On the other hand, TLDR can generate a unique sentence from a paper’s summary, introduction, and conclusion. This advanced capability comes from the use of deep learning as opposed to basic machine learning. Deep learning is arguably a more intelligent sect of machine learning as it “structures algorithms in layers to create a ‘[deep] neural network’ that can learn and make intelligent decisions on its own.” In contrast, machine learning simply “uses algorithms to parse data, learn from that data, and make informed decisions based on what it has learned.” The former is capable of running without guidance as it can determine the accuracy of its outputs and fix them accordingly, while the latter depends on a physical engineer to step in and make adjustments. As a result, deep learning tends to be more capable, efficient, and more accurately mimics the human brain. These deep neural networks were first trained on tens of thousands of research papers using software that used frequently occurring phrases and concepts to summarize the papers. Once the networks learned to generate concise sentences by scanning through the paper and correlating it to the brief title, the team provided the software with thousands of computer science papers. They also provided the program with summaries (written either by the papers’ authors or by students) as a means of self-checking. The deep learning software was then able to identify its errors and adjust itself when its output was not similar to the summary provided. The team will continue to feed the tool with training examples from different fields so that it can learn from diverse writing styles and approach analyzing papers more efficiently.

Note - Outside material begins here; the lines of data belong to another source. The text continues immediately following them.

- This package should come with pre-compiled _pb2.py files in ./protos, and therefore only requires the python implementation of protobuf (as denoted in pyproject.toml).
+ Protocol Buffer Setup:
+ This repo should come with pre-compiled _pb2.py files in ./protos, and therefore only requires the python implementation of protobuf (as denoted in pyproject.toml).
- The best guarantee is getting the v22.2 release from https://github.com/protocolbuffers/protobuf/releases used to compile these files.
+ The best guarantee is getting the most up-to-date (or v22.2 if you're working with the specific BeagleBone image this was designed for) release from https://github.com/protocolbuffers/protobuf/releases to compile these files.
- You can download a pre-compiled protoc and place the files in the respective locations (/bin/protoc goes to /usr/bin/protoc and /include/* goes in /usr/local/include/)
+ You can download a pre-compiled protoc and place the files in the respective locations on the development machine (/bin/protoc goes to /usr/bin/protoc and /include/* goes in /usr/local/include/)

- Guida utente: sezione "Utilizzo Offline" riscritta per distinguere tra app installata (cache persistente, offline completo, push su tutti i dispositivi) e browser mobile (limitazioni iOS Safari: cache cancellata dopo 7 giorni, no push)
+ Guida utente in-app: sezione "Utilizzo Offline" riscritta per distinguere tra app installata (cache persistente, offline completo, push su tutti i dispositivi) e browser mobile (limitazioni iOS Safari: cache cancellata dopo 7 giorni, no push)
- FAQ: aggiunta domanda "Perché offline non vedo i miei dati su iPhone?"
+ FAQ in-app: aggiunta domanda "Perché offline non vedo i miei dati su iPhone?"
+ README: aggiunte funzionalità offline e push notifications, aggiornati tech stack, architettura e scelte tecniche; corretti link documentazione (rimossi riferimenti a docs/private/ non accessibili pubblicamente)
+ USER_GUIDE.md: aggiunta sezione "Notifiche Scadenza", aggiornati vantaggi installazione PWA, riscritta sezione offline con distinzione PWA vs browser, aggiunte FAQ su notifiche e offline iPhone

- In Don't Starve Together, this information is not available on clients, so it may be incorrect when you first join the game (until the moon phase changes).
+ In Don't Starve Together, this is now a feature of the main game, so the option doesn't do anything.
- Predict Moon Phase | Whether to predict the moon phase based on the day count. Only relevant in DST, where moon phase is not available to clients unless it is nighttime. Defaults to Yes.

Currently, the tool is limited to the 10 million computer science papers covered by Semantic Scholar. The summaries are usually constructed from key phrases within the article and are aimed more toward individuals who understand the paper’s jargon. Though the original intended audience was scientists or professionals in the field, it doesn’t seem far-fetched that versions of the tool may someday be designed for non-expert audiences. Perhaps the tool will eradicate the need for the “middle man” media that interprets information in complicated papers before conveying it to the public. If all it takes is a browser extension, one may not need to search through countless websites for a simplified version of an article. The tool may even be helpful for educators who now spend hours reading through their students’ research papers or essays. It is no secret that some end up skimming through the papers regardless, so the tool may result in more meaningful grades as the analysis is done via AI.

Overall, this advancement in technology has the potential to improve the lives of people from a variety of fields. As Jevin West, an information scientist at the University of Washington in Seattle, said, “I predict that this kind of tool will become a standard feature of scholarly search in the near future. Actually, given the need, I am amazed it has taken this long to see it in practice.”